Rina's face drained of color.
Nora heard it too. Her hand brushed the counter near mine, close enough for the warmth of her skin to change my breathing.
"She reaches the Harp alive," Nora said.
Gabriel went quiet again. I could picture his face in the townhouse study, Isabella beside him with one hand at her stomach, Cormac already opening files, Maeve turning hospital-board friendships into knives.
"For now," Gabriel said.
The call stayed open while Aidan set a black field laptop on the records counter.
He pulled a small evidence camera from his bag and clipped it to the top shelf behind us.
The red light came on. Eamon placed Grant's phone, Rina's phone, two wallets, one slim cosmetics case, a black key fob, and a folded authorization packet in separate plastic sleeves.
Nora stood too still.
I moved closer, stopping with space between us. "Let me see your arm."
"She missed."
"Let me see it anyway."
Her eyes searched my face. The fight in them wavered, then settled into something that made my chest hurt. She held out her arm.
I touched only the torn sleeve first. "May I?"
The question changed her breathing. Mine too.
"Yes."
Care had no business feeling dangerous. I peeled the fabric back and found a thin red line along the outside of her forearm. Barely broken skin. Close enough that my vision went white at the edges. My hand wanted to shake. I made it gentle instead.
"A graze," I said.
"That is what I said."
"You said she missed."
"Is this the part where you tell me I was wrong?"
"This is the part where I wrap it before Gabriel hears the word blood and sends half of Queens into witness protection."
A startled laugh caught in her throat. It broke fast, but I heard it. The sound went through me like heat under a door.
I pulled a clean handkerchief from inside my coat and tied it around her forearm. Her skin was warm under my fingers. Her pulse beat quick against the side of my thumb, angry and alive. I tied the knot with no bite, firm enough to stay.
"You carry handkerchiefs?" she asked.
"I carry many things."
"That sounded threatening."
"Usually is."
Another flicker at her mouth. Then her gaze dropped to the flash drive, and the room took her back. I let go before my hand forgot why it was there.

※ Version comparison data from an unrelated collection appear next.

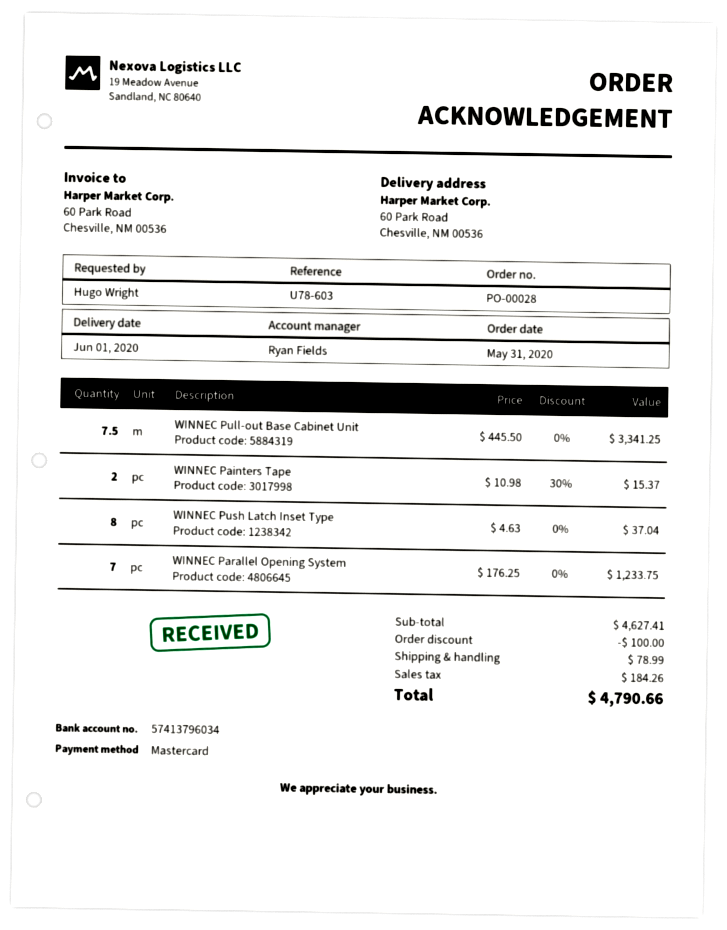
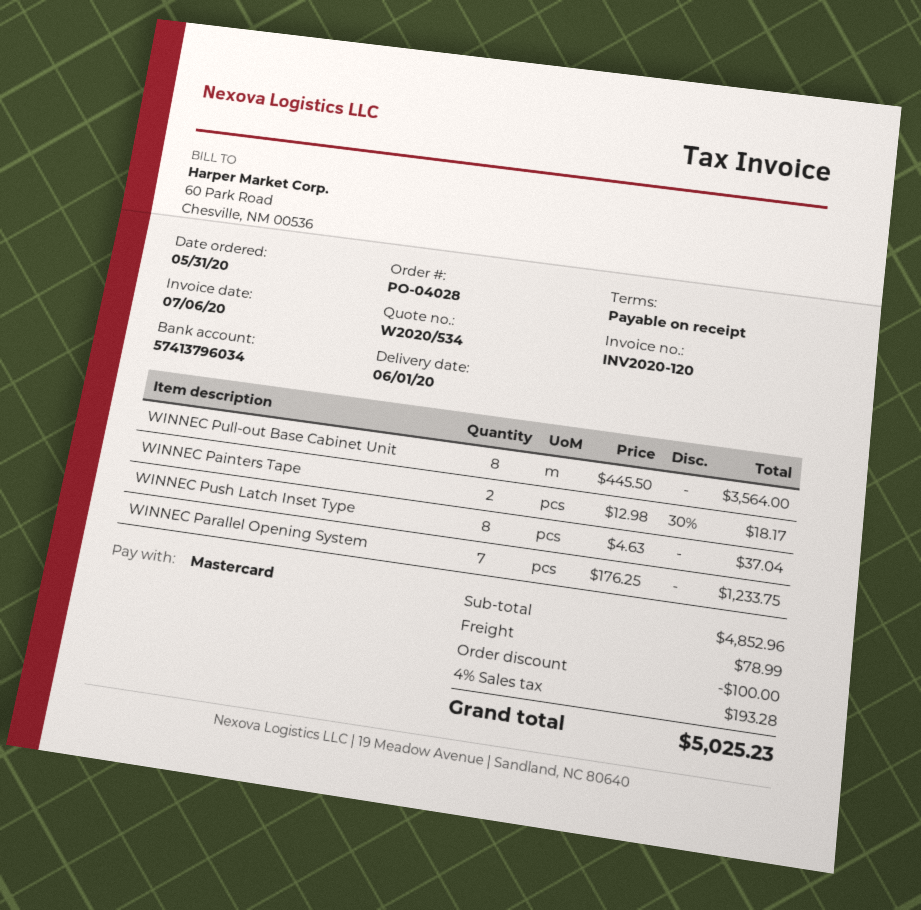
order number: PO-00028 -> PO-04028
WINNEC Pull-out Base Cabinet Unit: 7.5 x 445.50 = 3341.25 -> 8 x 445.50 = 3564.00
WINNEC Painters Tape: 2 x 10.98 - 30% = 15.37 -> 2 x 12.98 - 30% = 18.17
subtotal: 4627.41 -> 4852.96
tax: 184.26 -> 193.28
total: 4790.66 -> 5025.23

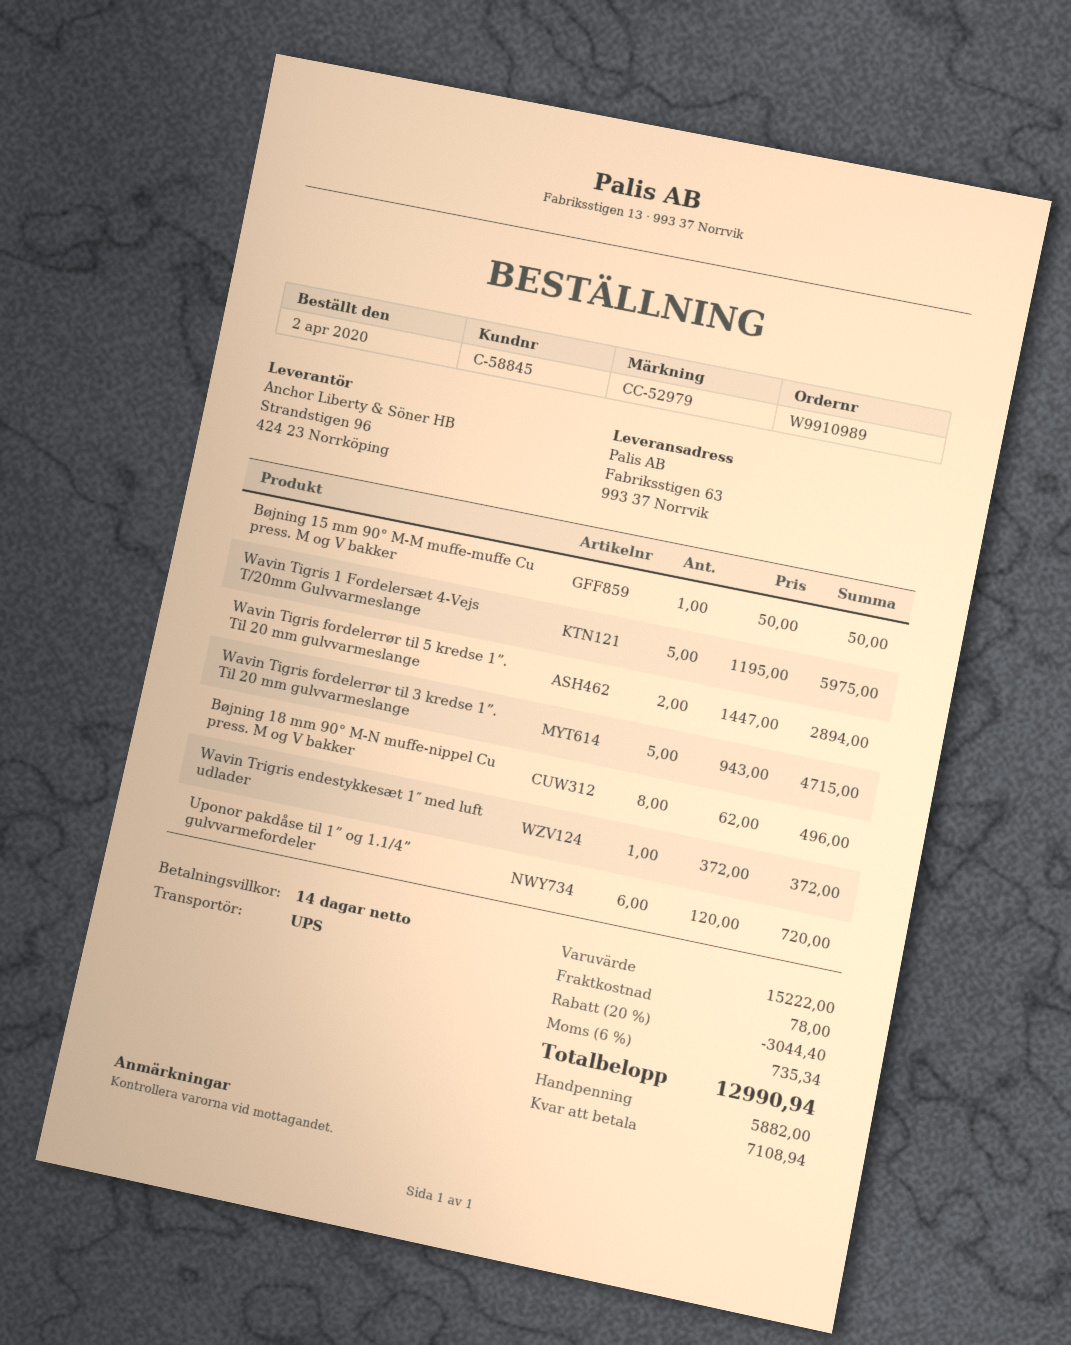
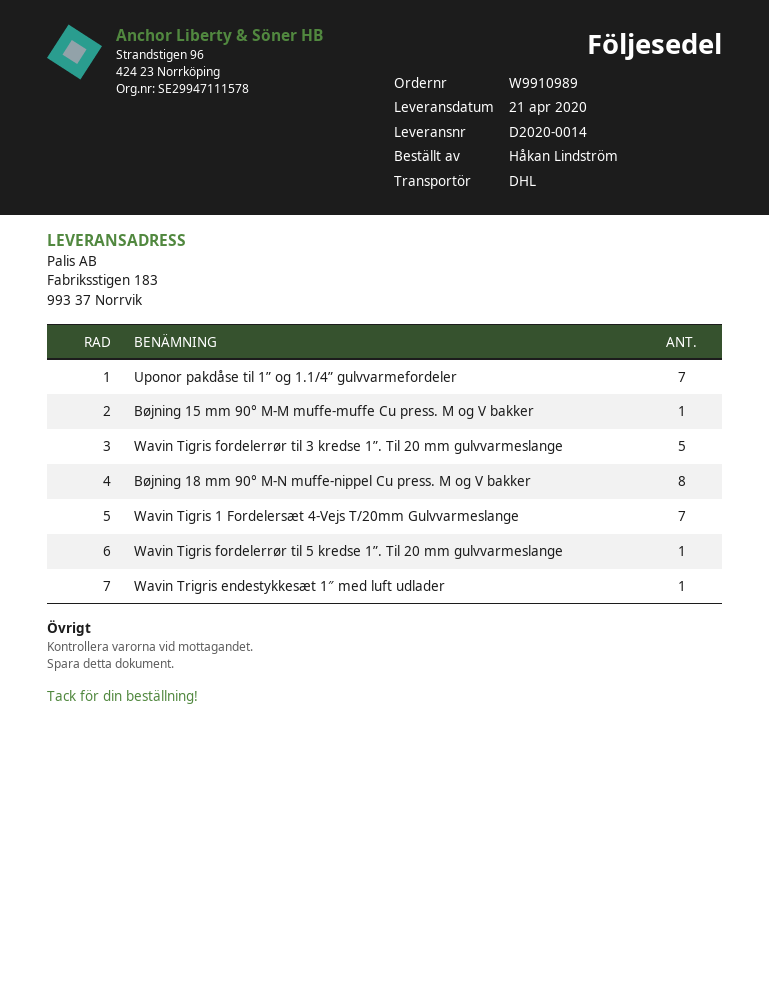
shipping method: UPS -> DHL
ship to: Fabriksstigen 63, 993 37 Norrvik -> Fabriksstigen 183, 993 37 Norrvik
Wavin Tigris 1 Fordelersæt 4-Vejs T/20mm Gulvvarmeslange: 5 -> 7
Wavin Tigris fordelerrør til 5 kredse 1”. Til 20 mm gulvvarmeslange: 2 -> 1
Uponor pakdåse til 1” og 1.1/4” gulvvarmefordeler: 6 -> 7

Aidan finished his setup. "Drive is clean. It will mount. One video file, two folders. Video first?"
Nora nodded. "Video first."
I moved to her side rather than in front of her. If Thomas Brooks had named us both, she would hear him with me beside her, not behind my shoulder.
Aidan clicked the file, and Thomas Brooks appeared on the screen in a hospital bed.
Nora went silent beside me. Her whole body pulled toward the image, so sharply I almost reached for her.
Thomas looked thinner than the photo Isabella kept in Gabriel's study.
Gray at the temples. Skin drawn tight. Eyes clear, though.
Brooks eyes. Nora's eyes when she stopped being afraid and started being difficult.
"Nora," he said from the laptop speakers.
The word hit her. Her knees flexed once. I stepped close enough that my arm could catch her if she dropped, and she knew it. She stayed upright.
Thomas coughed and turned his face away.
When he looked back, anger had cut through the sickness.
"If you're watching this, I didn't get time to say it right.
So listen to me now, baby girl. Isabella did not sign my transfer.
She did not answer a phone call. She did not give consent.
They used her name because she was listed first. You tell your sister that. You make her believe it."
Nora pressed both hands to the counter. Her bandaged arm trembled.